(Code change snippets)
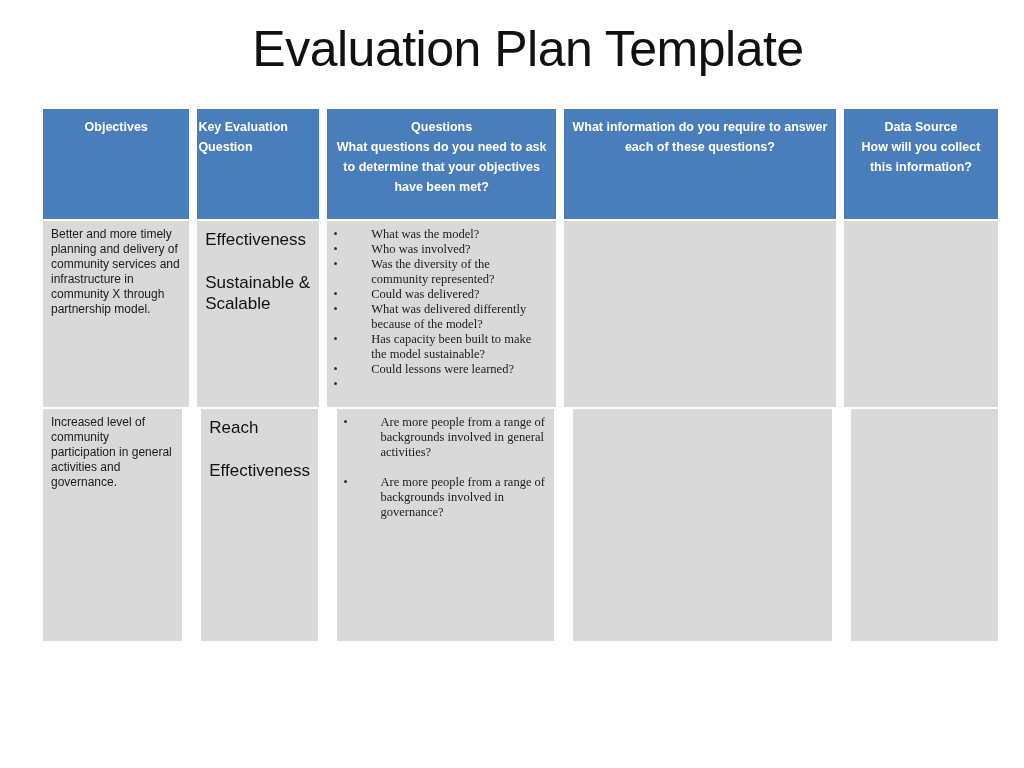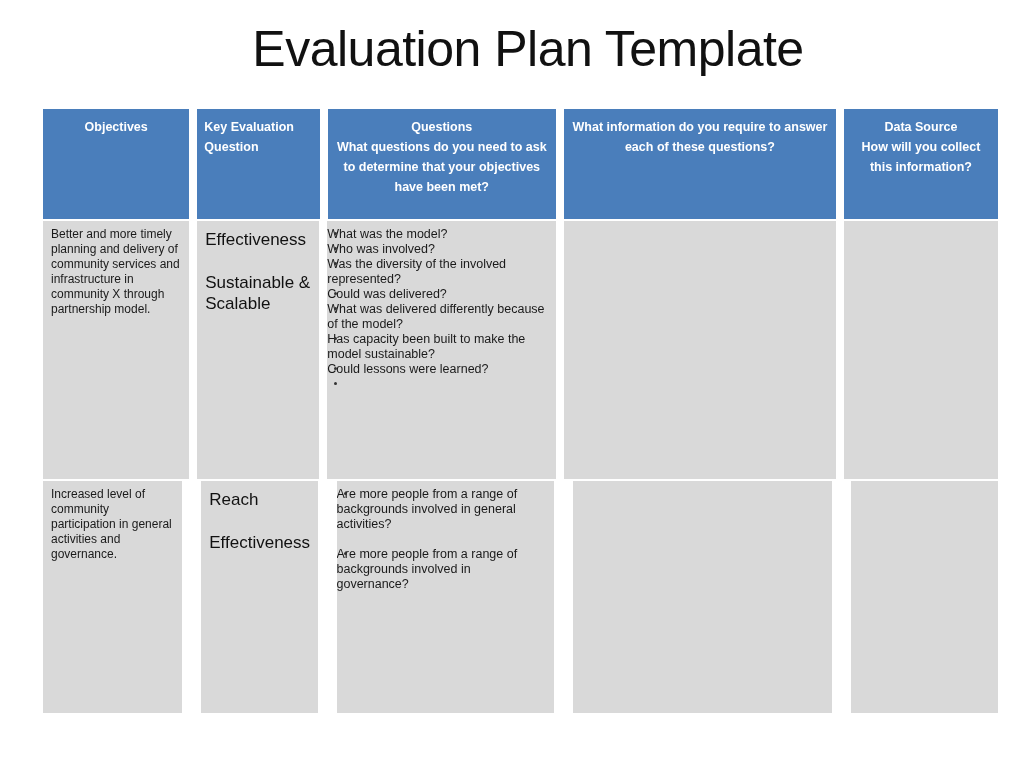--- a/index.html
+++ b/index.html
@@ -73,7 +73,7 @@
     padding: 8px 7px 0 7px;
     text-align: center;
   }
-  .head-cell.left { text-align: left; padding-left: 7px; }
+  .head-cell.left { text-align: left; padding-left: 1px; }
 
   
   .body-row-1 { height: 258px; margin-bottom: 2px; }

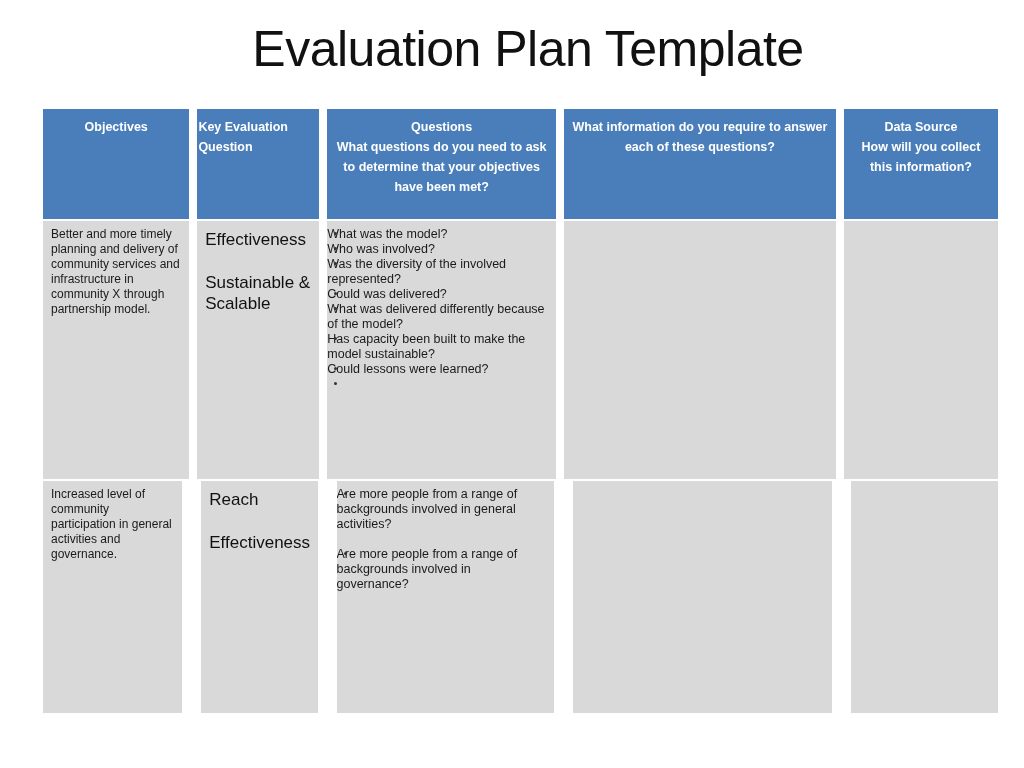--- a/index.html
+++ b/index.html
@@ -76,7 +76,7 @@
   .head-cell.left { text-align: left; padding-left: 1px; }
 
   
-  .body-row-1 { height: 258px; margin-bottom: 2px; }
+  .body-row-1 { height: 186px; margin-bottom: 2px; }
   .body-row-2 { height: 232px; gap: 11px; }
 
   .body-cell {

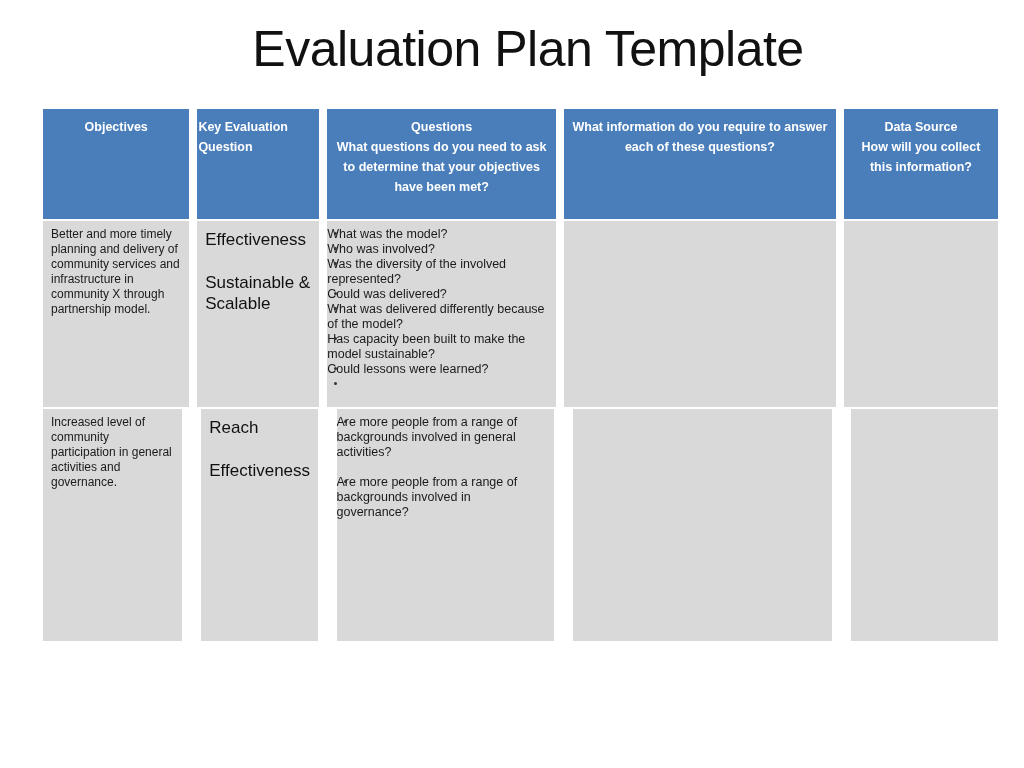--- a/index.html
+++ b/index.html
@@ -111,10 +111,11 @@
   }
   .q-item {
     position: relative;
-    font-family: Liberation Sans, sans-serif;
+    font-family: Liberation Serif, serif;
     font-size: 12.5px;
     line-height: 15px;
     color: #1a1a1a;
+    padding-left: 44px;
     margin-bottom: 0;
   }
   .q-item.gap { margin-top: 15px; }

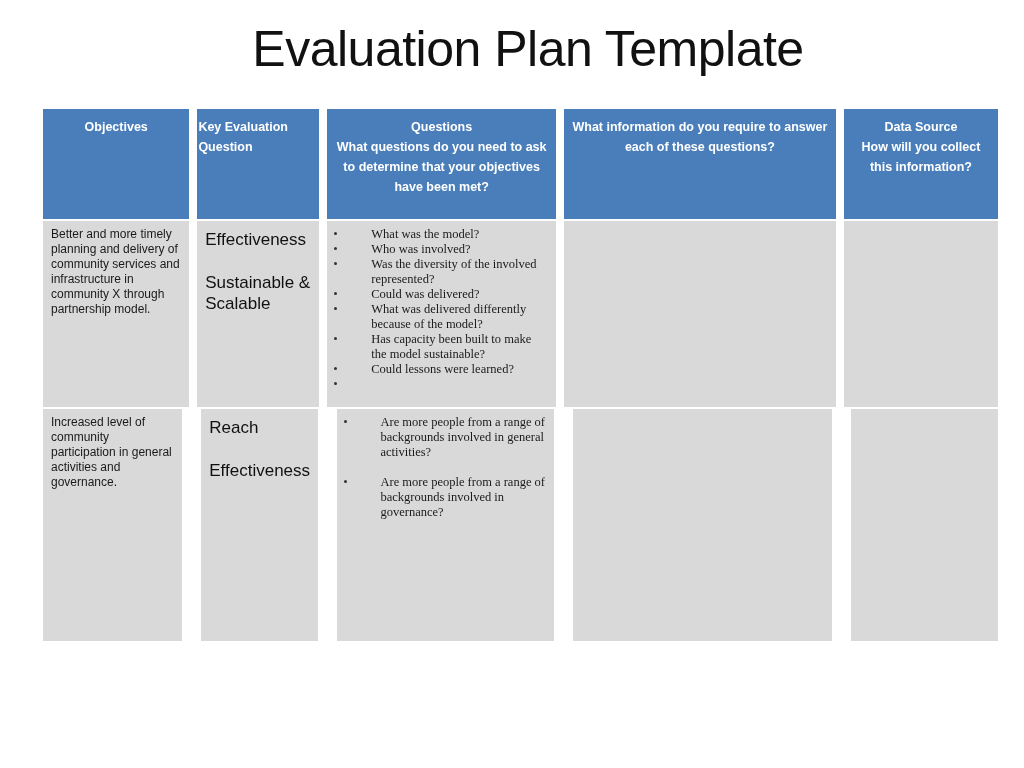--- a/index.html
+++ b/index.html
@@ -172,7 +172,7 @@
       <ul class="q-list">
         <li class="q-item"><span class="bullet"></span><span>What was the model?</span></li>
         <li class="q-item"><span class="bullet"></span><span>Who was involved?</span></li>
-        <li class="q-item"><span class="bullet"></span><span>Was the diversity of the involved represented?</span></li>
+        <li class="q-item"><span class="bullet"></span><span>Was the diversity of the community represented?</span></li>
         <li class="q-item"><span class="bullet"></span><span>Could was delivered?</span></li>
         <li class="q-item"><span class="bullet"></span><span>What was delivered differently because of the model?</span></li>
         <li class="q-item"><span class="bullet"></span><span>Has capacity been built to make the model sustainable?</span></li>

# [AIM OF THE TASK]
The lines to copy exactly start with the line above that has "186px; margin-bottom: 2px;" and go on through the line that has "was the model?</span></li>"; please include both, add nothing else, and omit the pictures.

# [TASK OUTPUT]
+  .body-row-1 { height: 186px; margin-bottom: 2px; }
   .body-row-2 { height: 232px; gap: 11px; }
 
   .body-cell {

--- a/index.html
+++ b/index.html
@@ -111,10 +111,11 @@
   }
   .q-item {
     position: relative;
-    font-family: Liberation Sans, sans-serif;
+    font-family: Liberation Serif, serif;
     font-size: 12.5px;
     line-height: 15px;
     color: #1a1a1a;
+    padding-left: 44px;
     margin-bottom: 0;
   }
   .q-item.gap { margin-top: 15px; }

--- a/index.html
+++ b/index.html
@@ -172,7 +172,7 @@
       <ul class="q-list">
         <li class="q-item"><span class="bullet"></span><span>What was the model?</span></li>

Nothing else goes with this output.